Editor’s note: I’m fortunate not only to have a feature article on a little cabin in the Northwest by architect Jim Cutler and his daughter, Hannah, in this month’s Dwell magazine, but to have it grace the cover as well. Here’s the story:
Twelve-year-old Hannah Cutler worked mightily last year to design and build a tiny cabin on an island in Puget Sound with her father, architect Jim Cutler. Along the way, she learned a valuable life lesson: If you can see it in your mind, you can make it.
“It was an exercise for Hannah to learn that she could make things,” says Jim, who had decided to build a small cabin that could act as both his studio and a bunkhouse for his daughter when her friends sleep over.

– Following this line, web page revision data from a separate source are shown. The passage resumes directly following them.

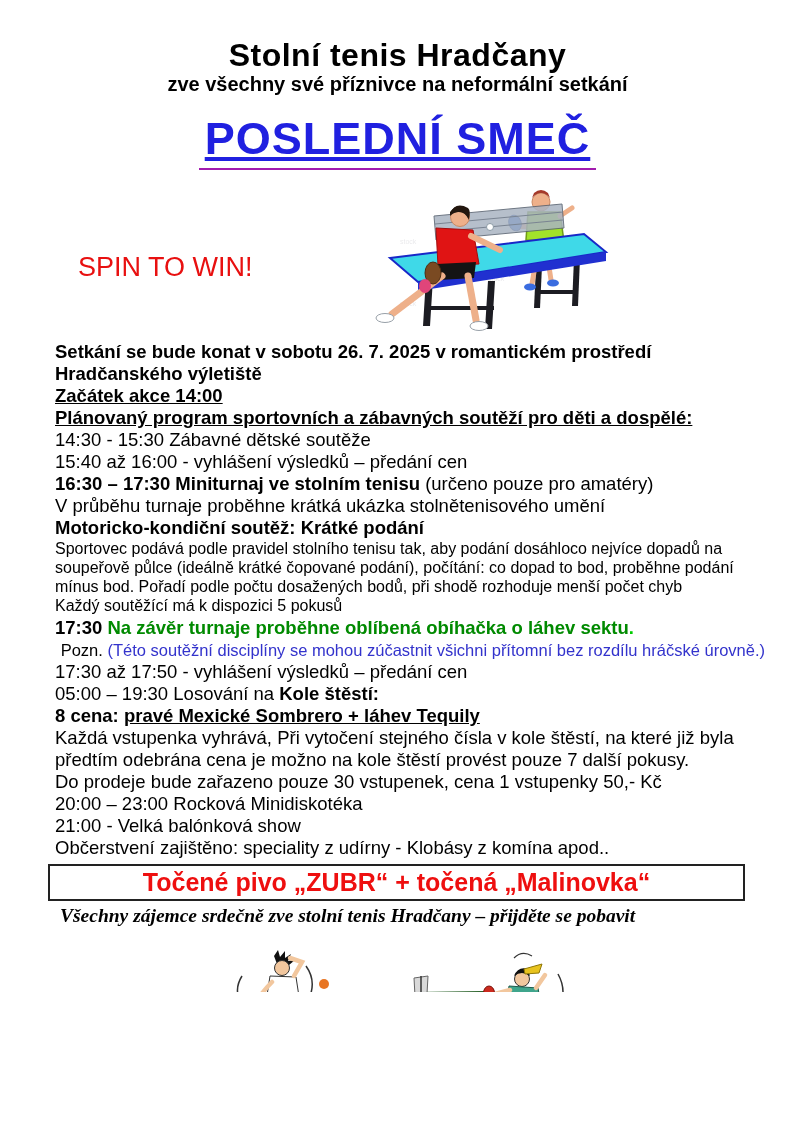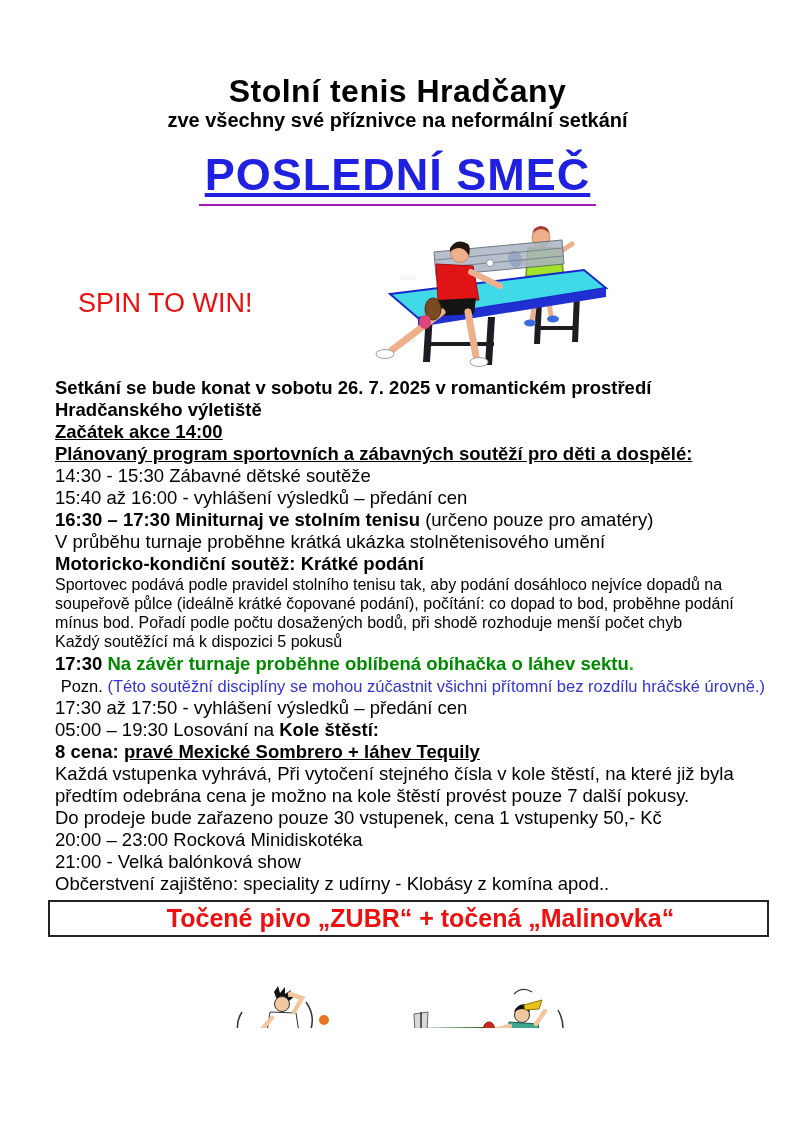"Stolní tenis Hradčany" .page { margin-top: 36px -> none }
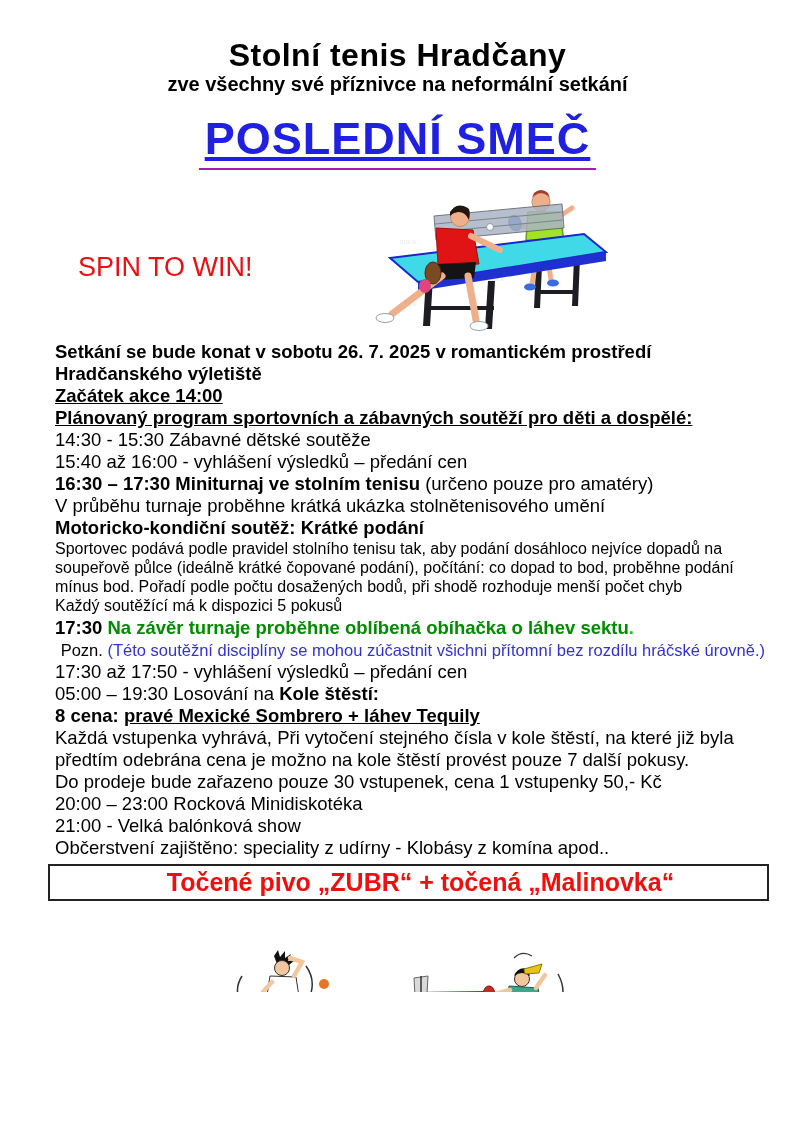"Točené pivo „ZUBR“ + točená" .drink-box { padding-left: 24px -> none }
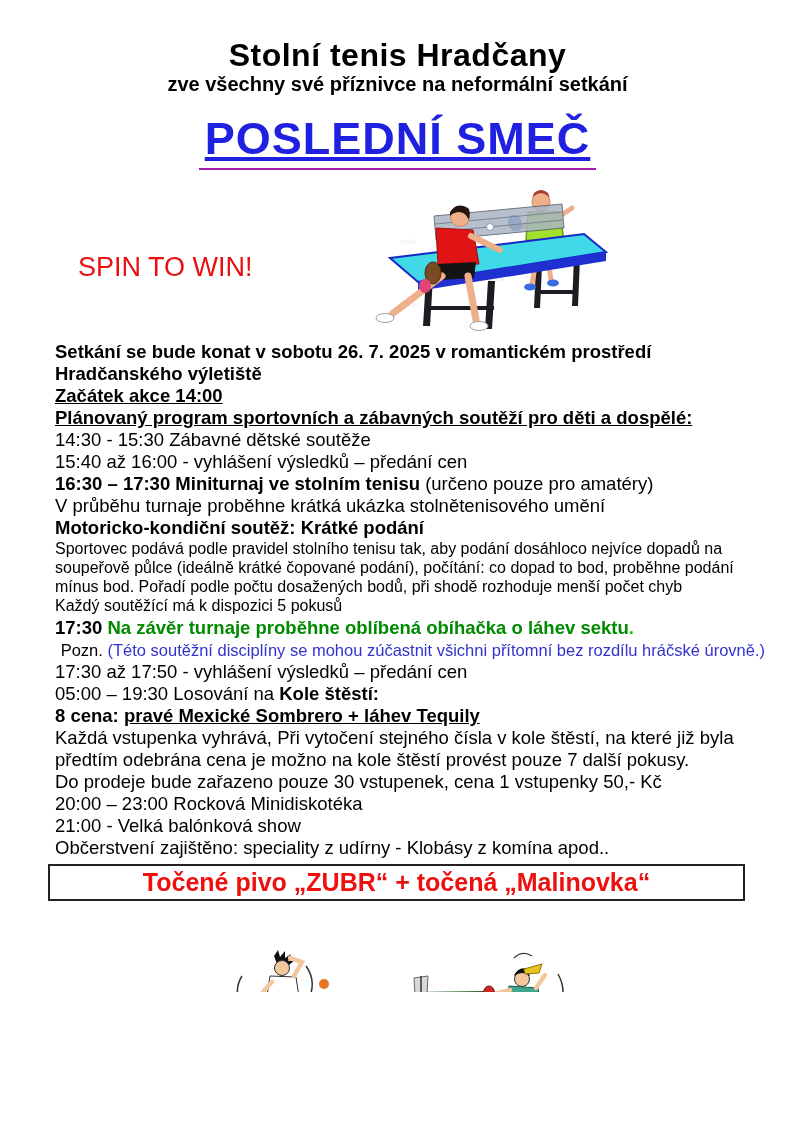"Všechny zájemce srdečně zve stolní" div.closing { html: none -> <div>Všechny zájemce srdečně zve stolní tenis Hradčany – přijděte se pobavit</div> }
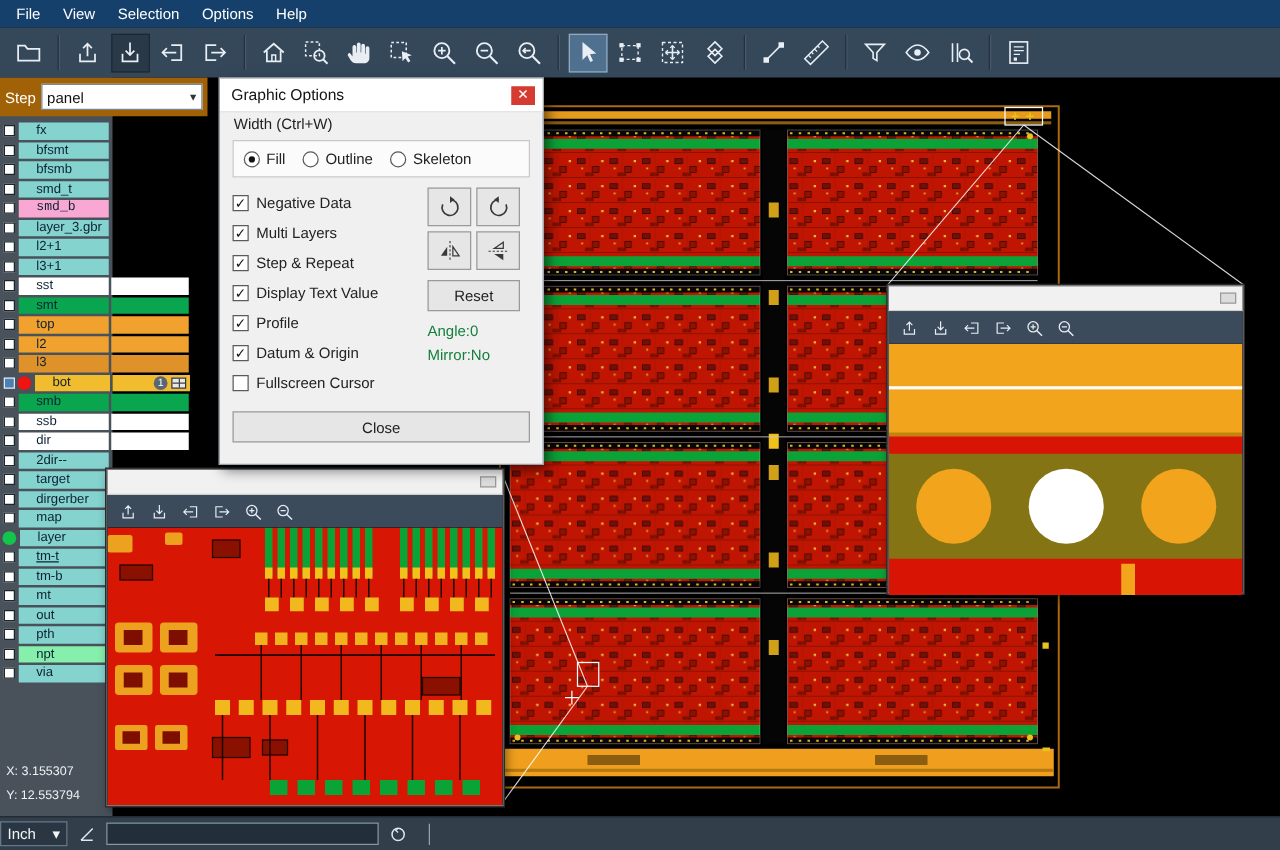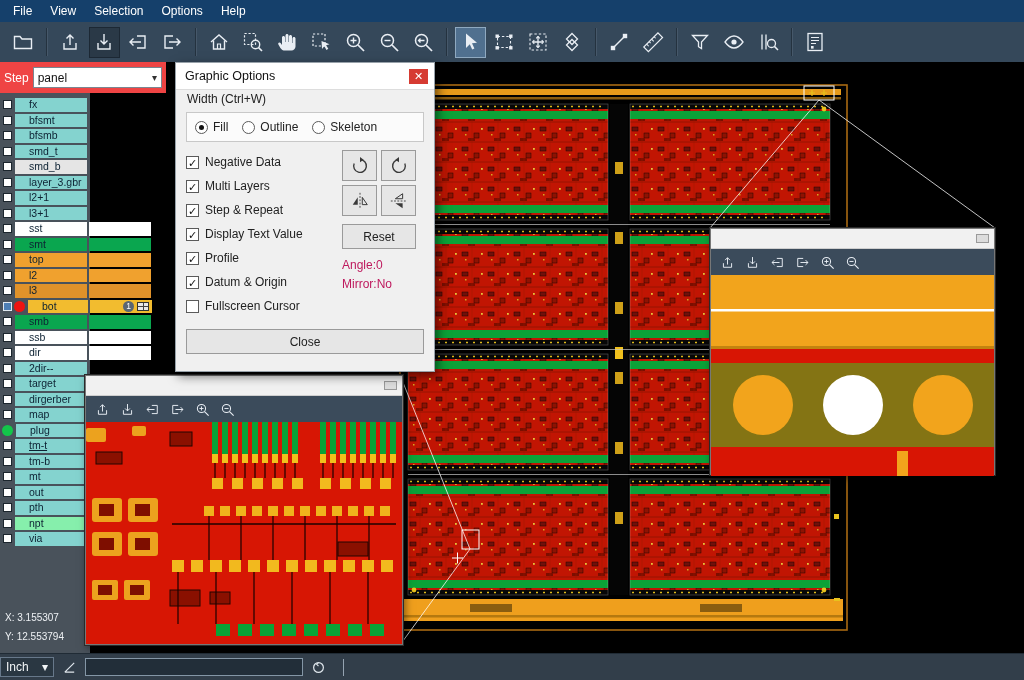"Step" #steprow { background: #ef4444 -> #a16207 }
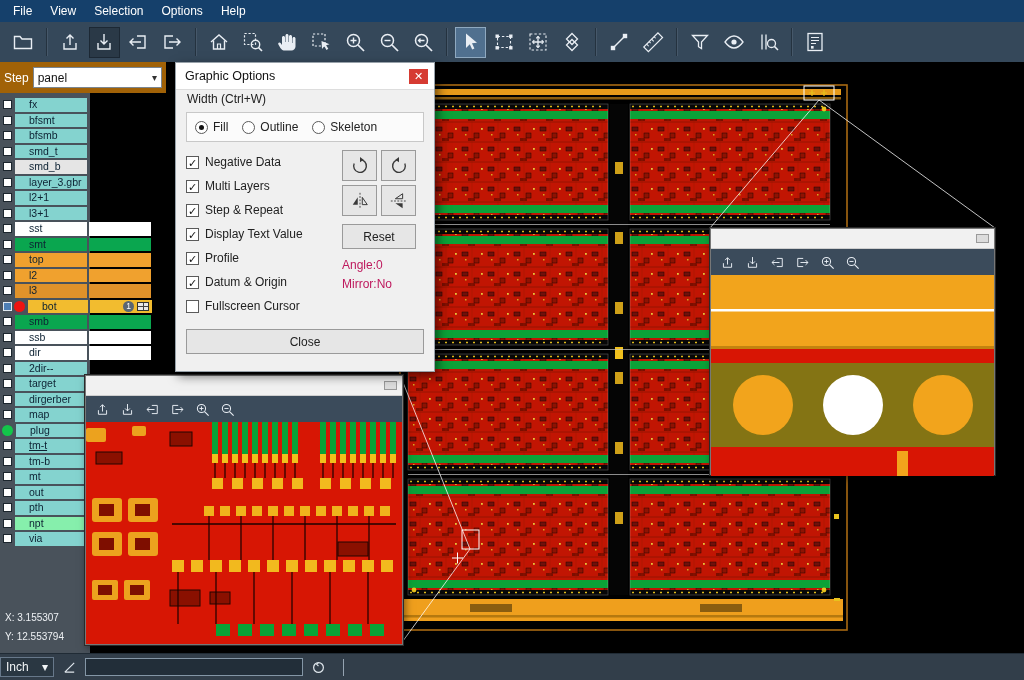"smd_b" span.cell { background: #e5e5e5 -> #f9a8d4; font-family: none -> Liberation Mono, monospace }
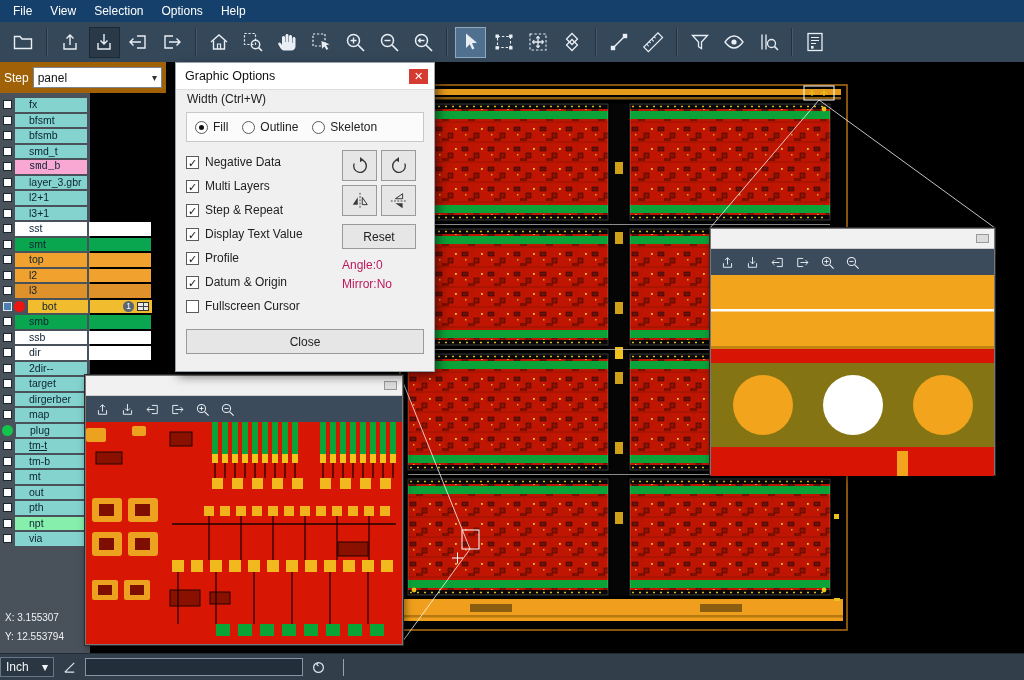"Angle:0" .angle { color: #be185d -> #15803d }
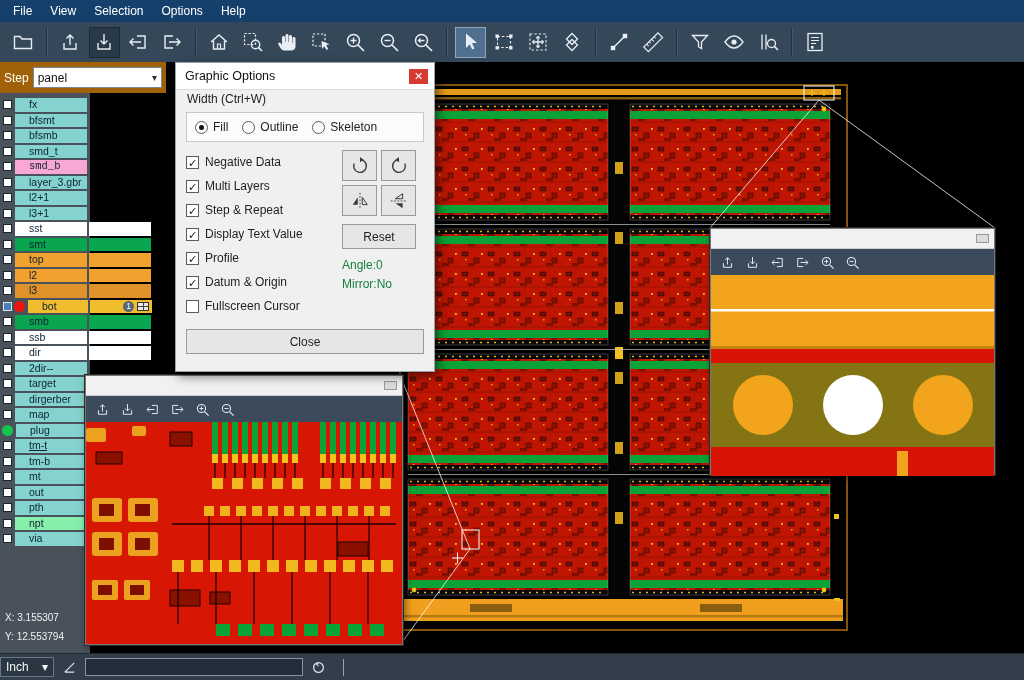"plug" span.cell { text: plug -> layer }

The 80-square-foot structure, which sits less than 30 feet from the family’s home, is nestled into a cluster of waxy evergreen Salal shrubs, with a sweeping vista overlooking the sound. To build it, Jim demolished a former tool shed on the site and preserved part of its foundation. Then he and Hannah got to work. “We got the lumber into our garage and cut out the pieces, and she and I carried it to the foundation,” he says. “She screwed it in with a power screwdriver while I held it in place.”
They framed the cabin, braced it, sheathed it with shiplap, insulated it, and then cut 22-gauge Cor-Ten steel sheets into 24-inch shingles for its walls and roof. They called for assistance just once, enlisting three helpers to install a 10-foot-wide expanse of insulated glass that frames a panoramic view of the water above Jim’s desk.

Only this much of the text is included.